- **Work to be completed**:
Pictures aside, repeat every record below exactly.

- **Data to process**:
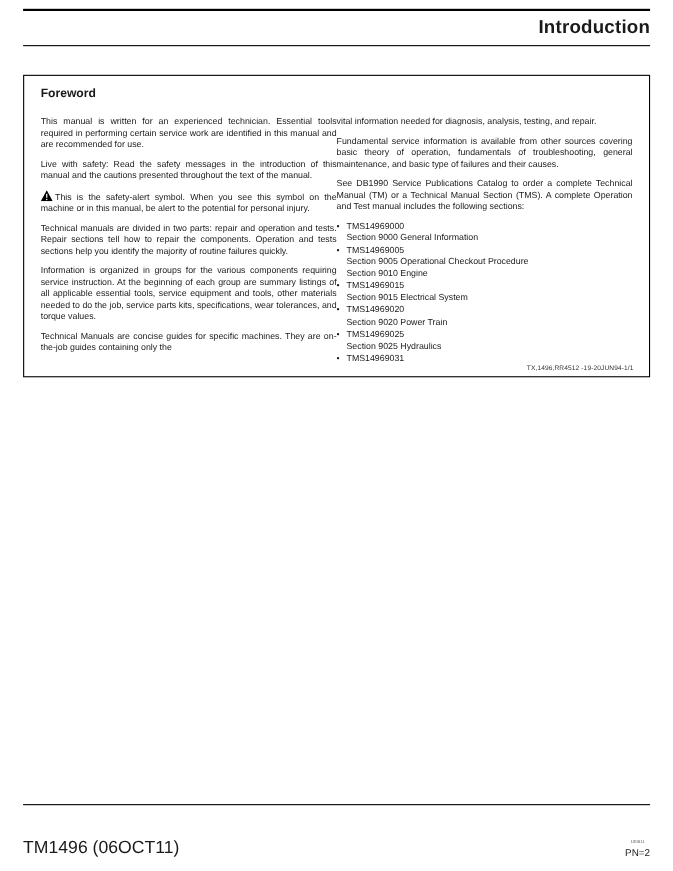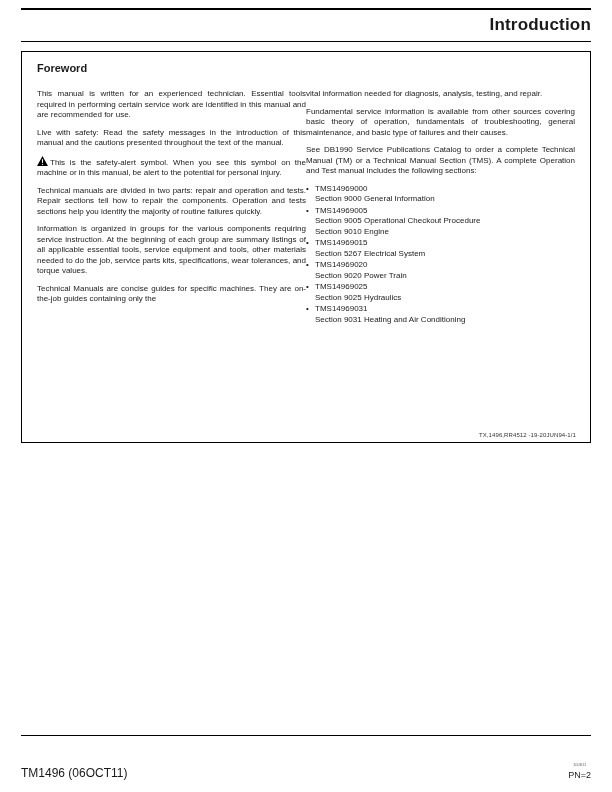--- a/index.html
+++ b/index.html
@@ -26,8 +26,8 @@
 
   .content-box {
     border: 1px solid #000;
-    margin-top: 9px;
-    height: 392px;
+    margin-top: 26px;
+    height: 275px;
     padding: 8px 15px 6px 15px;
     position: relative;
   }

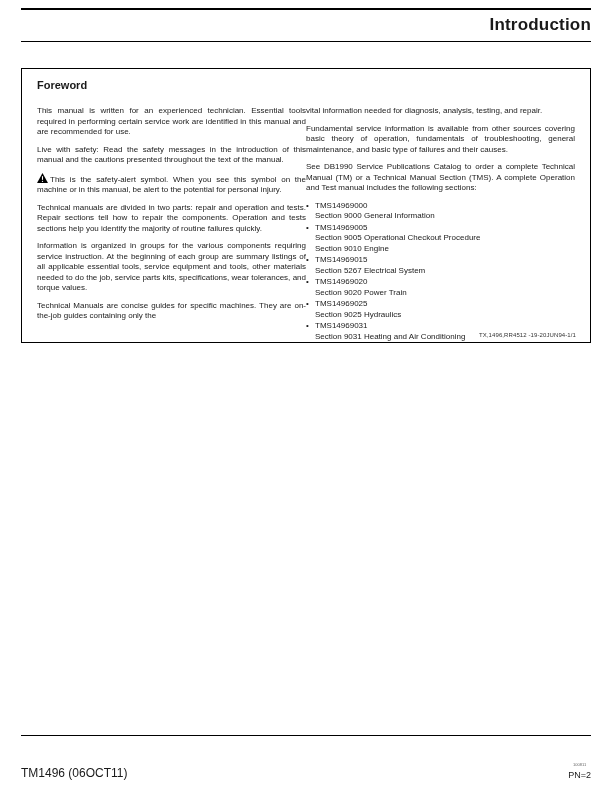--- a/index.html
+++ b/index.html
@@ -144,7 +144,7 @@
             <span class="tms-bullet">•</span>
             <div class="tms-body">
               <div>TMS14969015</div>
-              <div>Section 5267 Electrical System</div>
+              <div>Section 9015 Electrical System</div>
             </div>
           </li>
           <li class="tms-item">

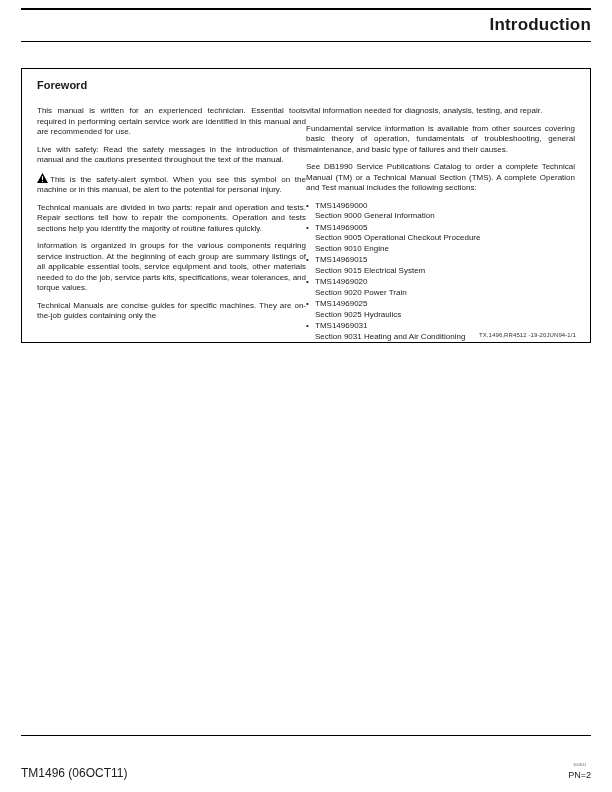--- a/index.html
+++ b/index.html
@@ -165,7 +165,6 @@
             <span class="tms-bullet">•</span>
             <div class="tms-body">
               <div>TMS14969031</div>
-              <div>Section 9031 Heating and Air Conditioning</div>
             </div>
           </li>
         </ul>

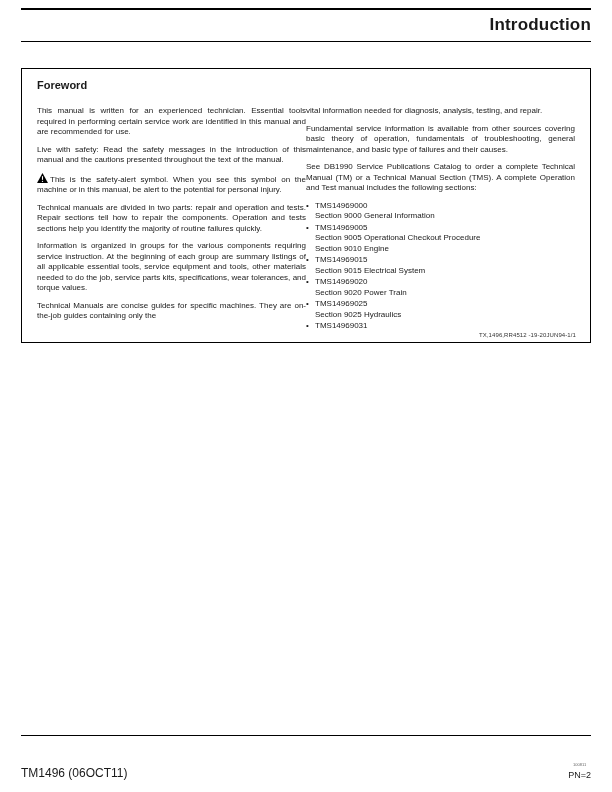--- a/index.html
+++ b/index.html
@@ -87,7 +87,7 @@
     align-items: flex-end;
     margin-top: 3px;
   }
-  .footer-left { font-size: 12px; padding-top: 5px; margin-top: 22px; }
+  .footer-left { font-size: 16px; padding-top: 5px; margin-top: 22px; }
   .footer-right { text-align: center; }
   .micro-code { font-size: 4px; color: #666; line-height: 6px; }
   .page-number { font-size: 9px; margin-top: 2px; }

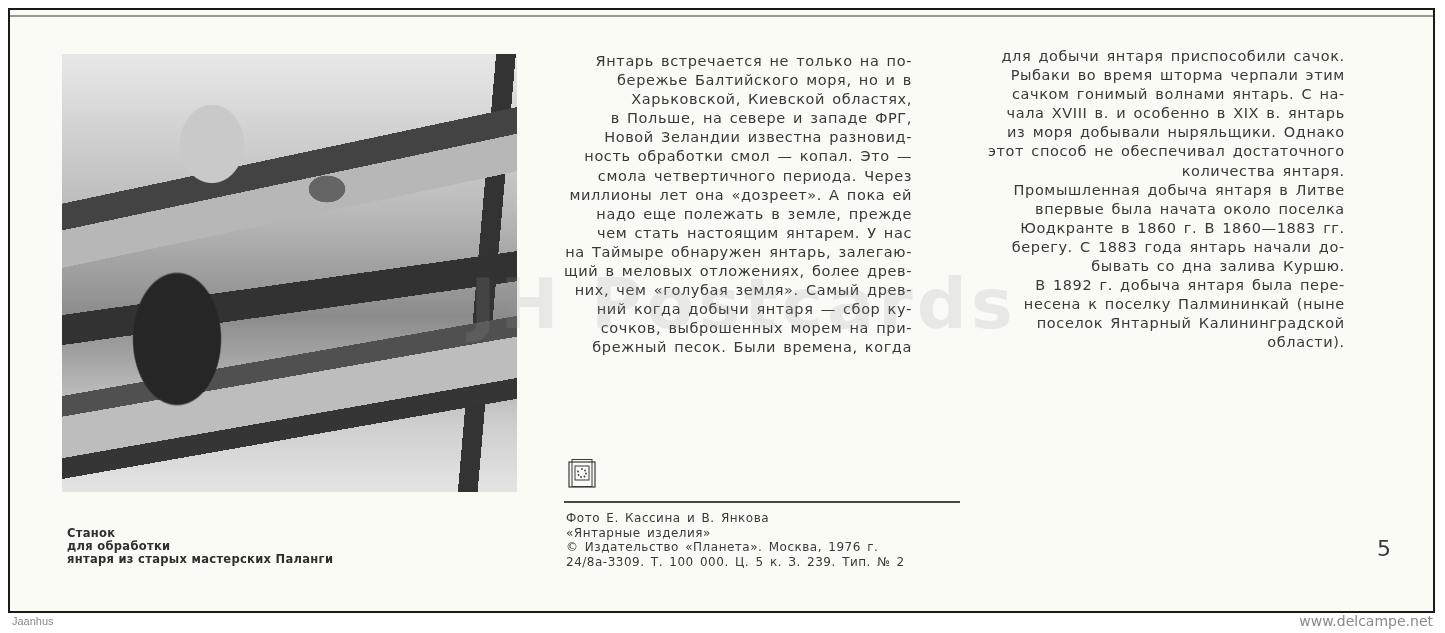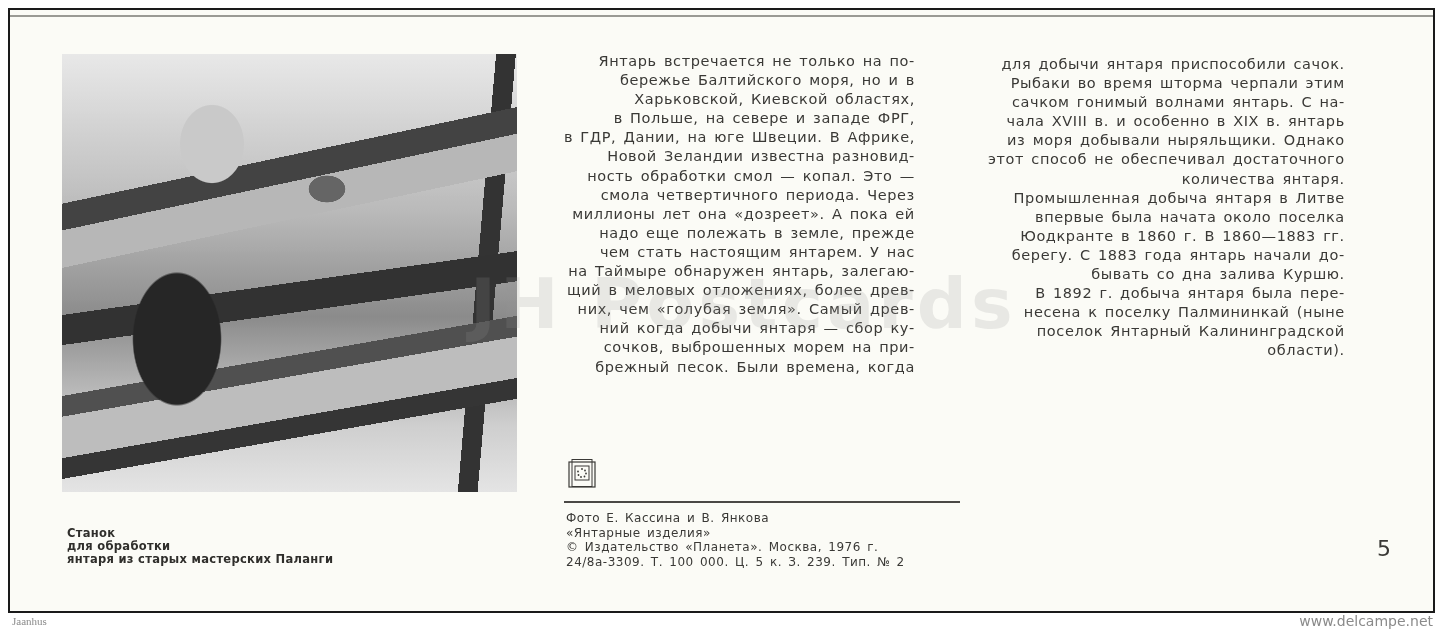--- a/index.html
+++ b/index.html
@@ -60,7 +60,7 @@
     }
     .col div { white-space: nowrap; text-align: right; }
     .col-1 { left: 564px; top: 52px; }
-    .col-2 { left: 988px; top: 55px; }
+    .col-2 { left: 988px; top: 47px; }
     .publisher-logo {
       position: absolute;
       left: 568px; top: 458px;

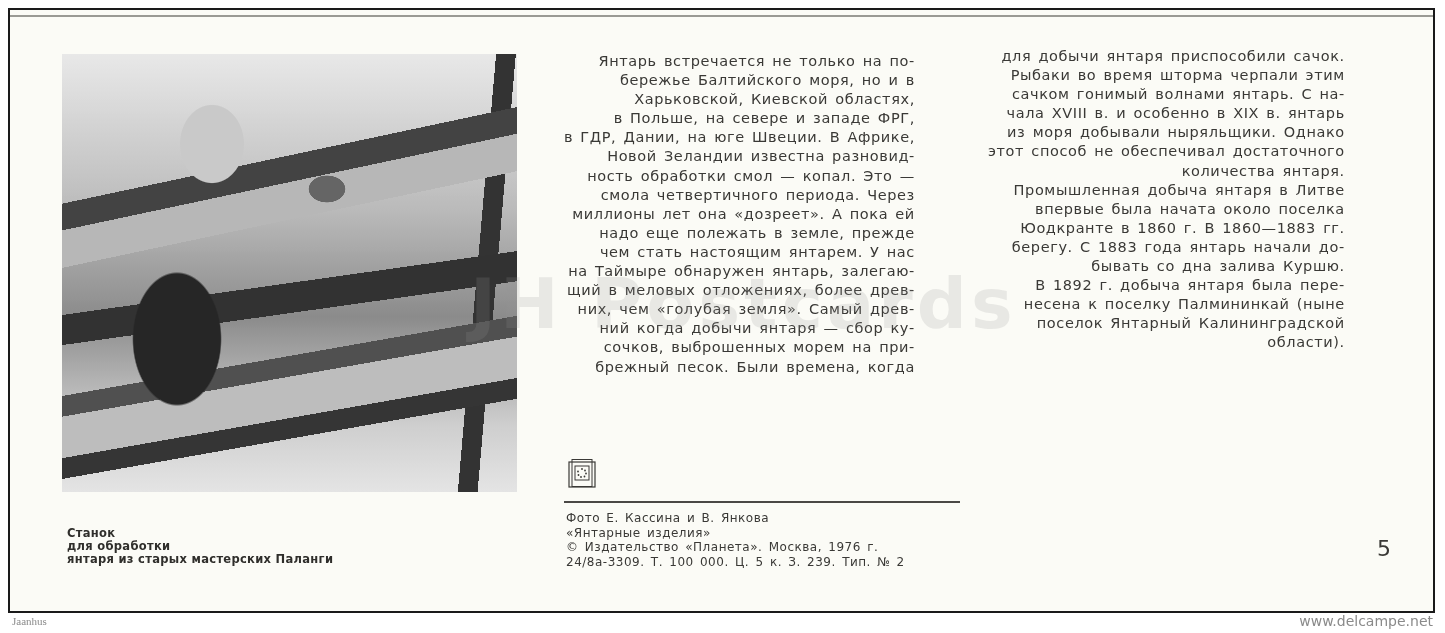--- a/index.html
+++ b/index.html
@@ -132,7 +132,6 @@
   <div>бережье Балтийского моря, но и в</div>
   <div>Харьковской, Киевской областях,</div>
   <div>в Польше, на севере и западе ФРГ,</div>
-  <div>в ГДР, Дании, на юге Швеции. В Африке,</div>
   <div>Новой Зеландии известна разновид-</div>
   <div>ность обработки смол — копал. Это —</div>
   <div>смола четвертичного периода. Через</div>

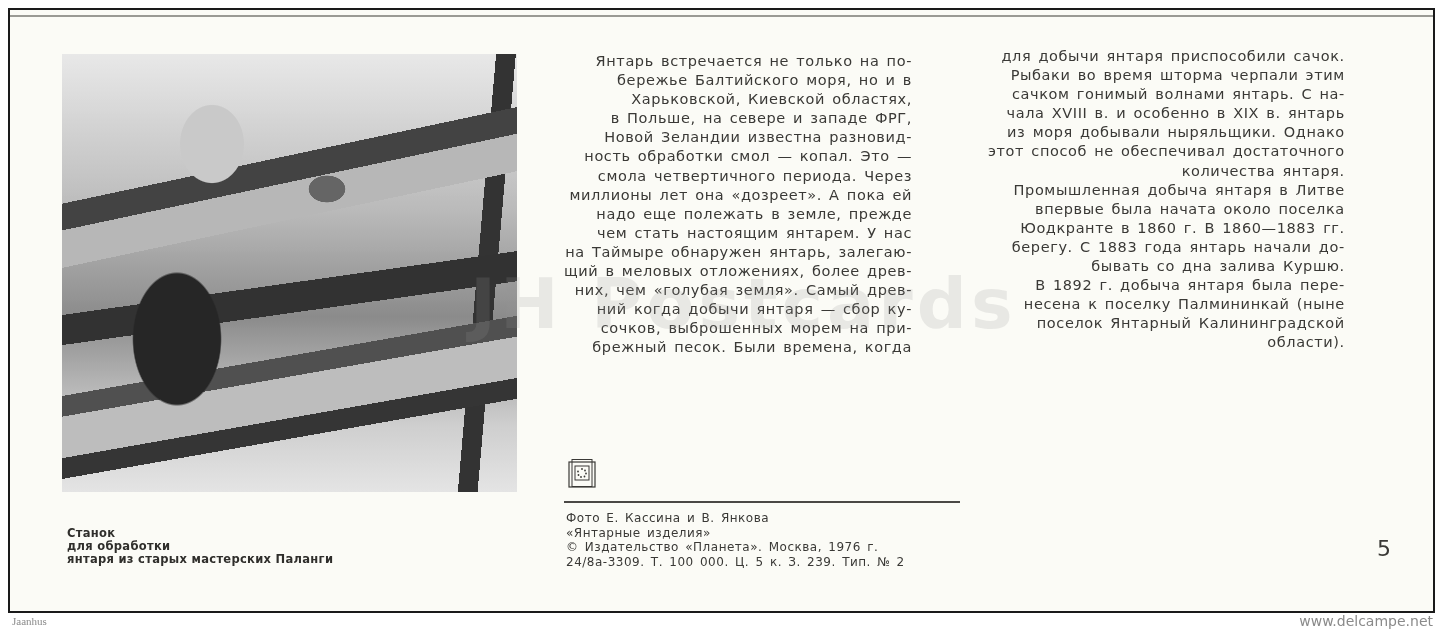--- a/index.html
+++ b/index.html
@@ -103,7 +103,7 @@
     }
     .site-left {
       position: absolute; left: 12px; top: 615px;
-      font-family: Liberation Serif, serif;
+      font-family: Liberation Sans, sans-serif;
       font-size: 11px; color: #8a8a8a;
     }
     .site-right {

- **Response to this exercise**:
--- a/index.html
+++ b/index.html
@@ -26,8 +26,8 @@
 
   .content-box {
     border: 1px solid #000;
-    margin-top: 9px;
-    height: 392px;
+    margin-top: 26px;
+    height: 275px;
     padding: 8px 15px 6px 15px;
     position: relative;
   }

--- a/index.html
+++ b/index.html
@@ -144,7 +144,7 @@
             <span class="tms-bullet">•</span>
             <div class="tms-body">
               <div>TMS14969015</div>
-              <div>Section 5267 Electrical System</div>
+              <div>Section 9015 Electrical System</div>
             </div>
           </li>
           <li class="tms-item">

--- a/index.html
+++ b/index.html
@@ -165,7 +165,6 @@
             <span class="tms-bullet">•</span>
             <div class="tms-body">
               <div>TMS14969031</div>
-              <div>Section 9031 Heating and Air Conditioning</div>
             </div>
           </li>
         </ul>

--- a/index.html
+++ b/index.html
@@ -87,7 +87,7 @@
     align-items: flex-end;
     margin-top: 3px;
   }
-  .footer-left { font-size: 12px; padding-top: 5px; margin-top: 22px; }
+  .footer-left { font-size: 16px; padding-top: 5px; margin-top: 22px; }
   .footer-right { text-align: center; }
   .micro-code { font-size: 4px; color: #666; line-height: 6px; }
   .page-number { font-size: 9px; margin-top: 2px; }

--- a/index.html
+++ b/index.html
@@ -60,7 +60,7 @@
     }
     .col div { white-space: nowrap; text-align: right; }
     .col-1 { left: 564px; top: 52px; }
-    .col-2 { left: 988px; top: 55px; }
+    .col-2 { left: 988px; top: 47px; }
     .publisher-logo {
       position: absolute;
       left: 568px; top: 458px;

--- a/index.html
+++ b/index.html
@@ -132,7 +132,6 @@
   <div>бережье Балтийского моря, но и в</div>
   <div>Харьковской, Киевской областях,</div>
   <div>в Польше, на севере и западе ФРГ,</div>
-  <div>в ГДР, Дании, на юге Швеции. В Африке,</div>
   <div>Новой Зеландии известна разновид-</div>
   <div>ность обработки смол — копал. Это —</div>
   <div>смола четвертичного периода. Через</div>

--- a/index.html
+++ b/index.html
@@ -103,7 +103,7 @@
     }
     .site-left {
       position: absolute; left: 12px; top: 615px;
-      font-family: Liberation Serif, serif;
+      font-family: Liberation Sans, sans-serif;
       font-size: 11px; color: #8a8a8a;
     }
     .site-right {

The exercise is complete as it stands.